Genova. Un presidio per esprimere preoccupazione per la presenza dei migranti a Villa Ines a Struppa, nel centro gestito dalla Caritas e un contro presidio antirazzista convocato da rifondazione comunista e dal Pcl. La doppia manifestazione andrà in scena questo pomeriggio alle 17 in Valbisagno tra via Lucarno e via Struppa e preoccupa in vista di eventuali tensioni tra i due gruppi di manifestanti.

A manifestare contro l’apertura del centro (i profughi sono arrivati venerdì notte) sono in particolare i comitati Tutela futuro Struppa e Salita Canova. Animatore della protesta è Paolo Aimé, consigliere municipale di centro destra. “I cittadini del quartiere sono stati lasciati completamente all’oscuro da questa operazione senza la minima garanzia di sicurezza! E’ una vergogna! Partecipate numerosissimi!” si legge nel volantino con cui è stata convocata la manifestazione e a poco è servito l’incontro organizzato martedì tra i cittadini, la Caritas e il municipio per spiegare chi sono e cosa faranno i 48 profughi che sono stati trasferiti in Valbisagno dal padiglione D della Fiera del mare. La manifestazione è stata confermata e ancora stamattina i volantini venivano distribuiti nel quartiere per invitare alla partecipazione.
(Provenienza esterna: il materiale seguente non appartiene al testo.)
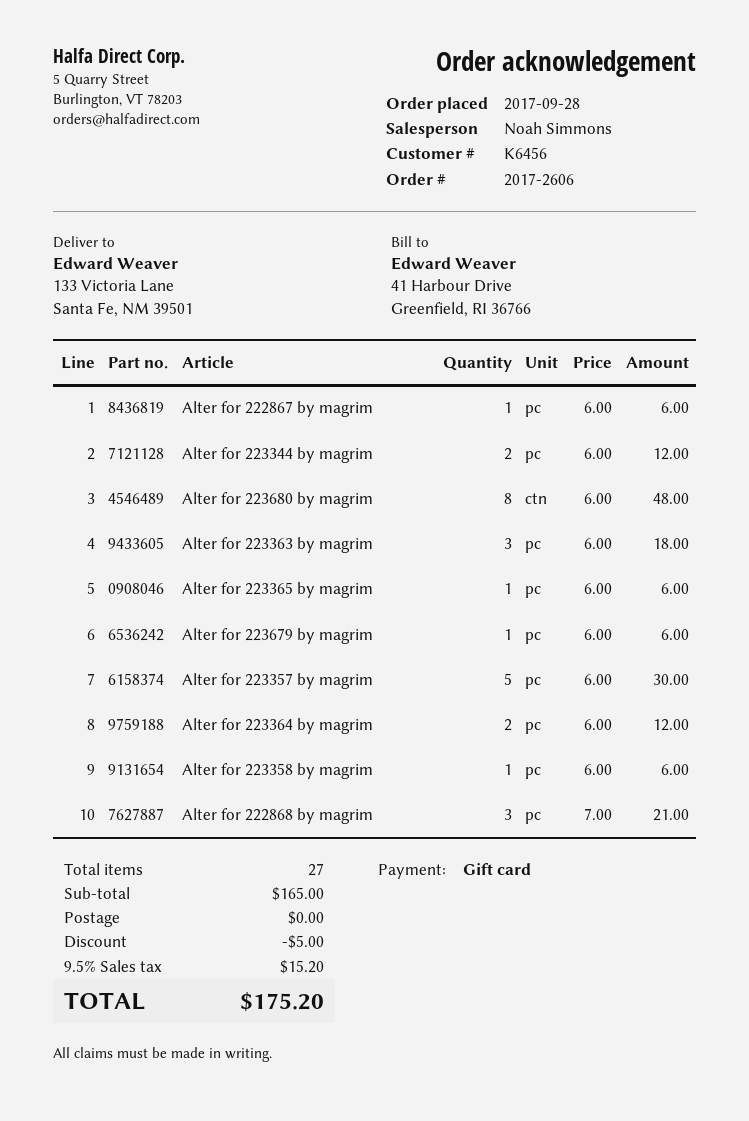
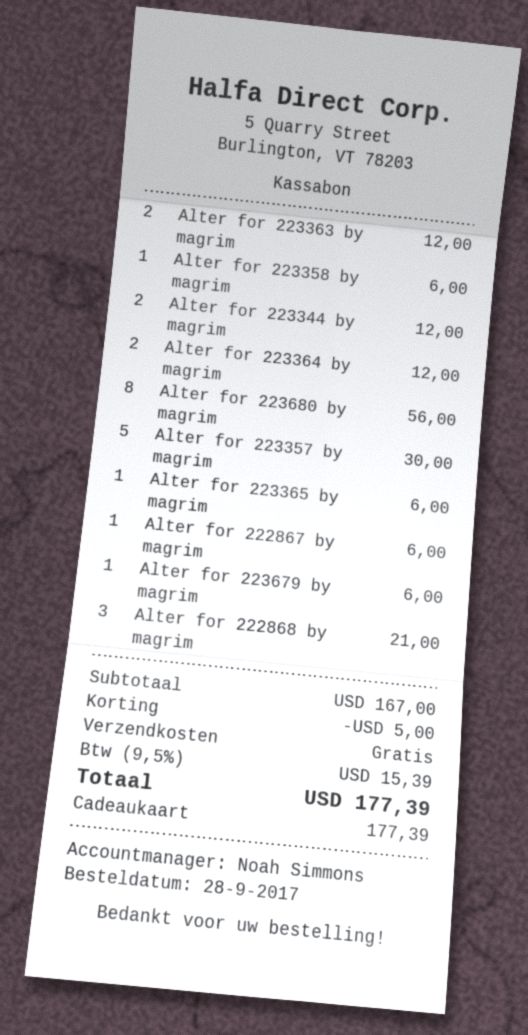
Alter for 223680 by magrim: 8 for 48.00 -> 8 for 56.00
Alter for 223363 by magrim: 3 for 18.00 -> 2 for 12.00
subtotal: 165.00 -> 167.00
tax: 9.5% = 15.20 -> 9.5% = 15.39
total: 175.20 -> 177.39

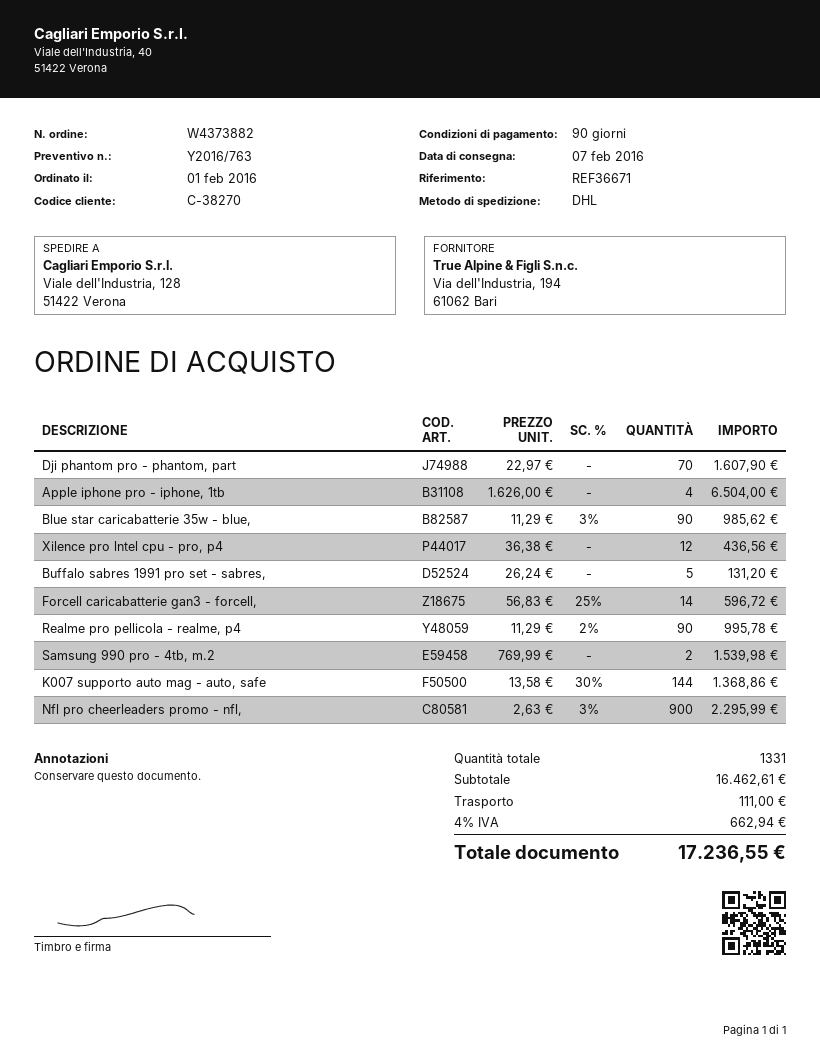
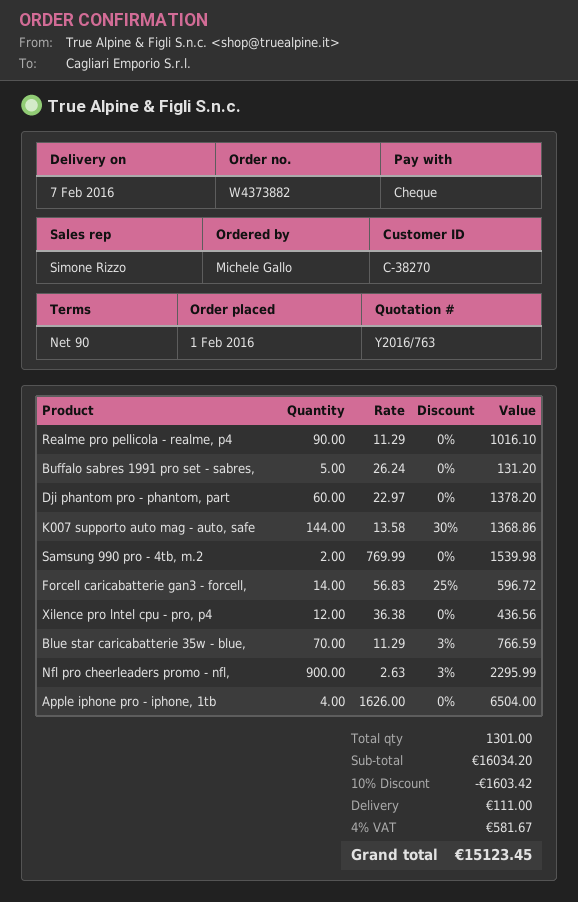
Dji phantom pro - phantom, part: 70 x 22.97 = 1607.90 -> 60 x 22.97 = 1378.20
Blue star caricabatterie 35w - blue,: 90 x 11.29 - 3% = 985.62 -> 70 x 11.29 - 3% = 766.59
Realme pro pellicola - realme, p4: 90 x 11.29 - 2% = 995.78 -> 90 x 11.29 = 1016.10
total quantity: 1331 -> 1301
subtotal: 16462.61 -> 16034.20
discount: none -> 10% = 1603.42
tax: 4% = 662.94 -> 4% = 581.67
total: 17236.55 -> 15123.45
Replica il Pcl che ha preparato anche un volantino di “vigilanza antirazzista” in cui da un lato critica l’attuale gestione dei Cras in cui i territori non sono minimamente informati dell’arrivo dei profughi, dall’altro però a tutela dei profughi stessi e contro ogni forma di “odio e intolleranza”. In piazza anche i militanti di rifondazione comunista. L’obiettivo del ‘contro presidio’ non è quindi quello di contrapporsi agli abitanti del quartiere ma di tentare di spiegare che l’obiettivo del loro disagio non possono certo essere i profughi. “Non lasceremo soli i tanti democratici di Struppa – dicono gli esponenti di Rifondazione nel loro volantino e neppure chi è stato costretto da guerra o fame ad abbandonare il proprio paese”.

Un po’ di preoccupazione però non manca: il timore è che alle manifestazioni possano partecipare da un lato elementi di estrema destra, dall’altro antagonisti. La questura ha previsto un servizio di vigilanza per la doppia manifestazione con agenti della Digos e uomini in divisa per evitare incidenti.